§ THE INPUT:
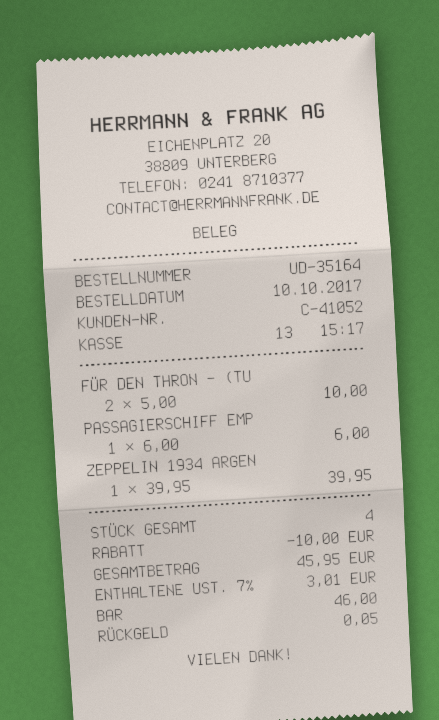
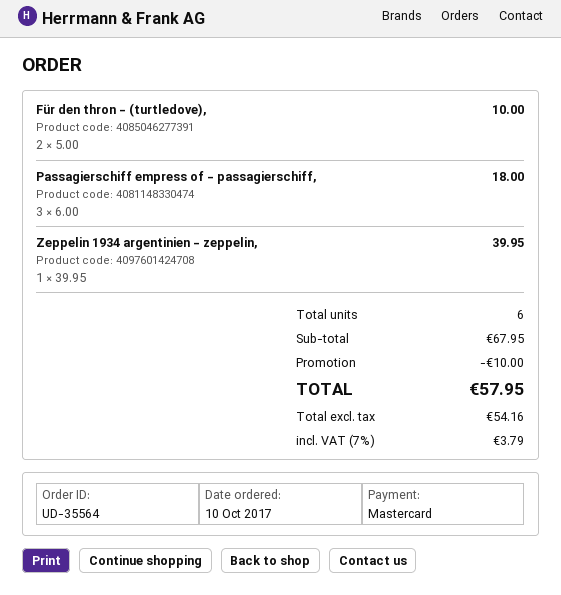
order number: UD-35164 -> UD-35564
payment method: cash -> Mastercard
PASSAGIERSCHIFF EMP: 1 x 6.00 = 6.00 -> 3 x 6.00 = 18.00
total quantity: 4 -> 6
tax: 7% = 3.01 -> 7% = 3.79
total: 45.95 -> 57.95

§ YOUR ASSIGNMENT: With the images omitted, repeat all the data word for word.

§ PROBLEM SOLUTION:
order number: UD-35164 -> UD-35564
payment method: cash -> Mastercard
PASSAGIERSCHIFF EMP: 1 x 6.00 = 6.00 -> 3 x 6.00 = 18.00
total quantity: 4 -> 6
tax: 7% = 3.01 -> 7% = 3.79
total: 45.95 -> 57.95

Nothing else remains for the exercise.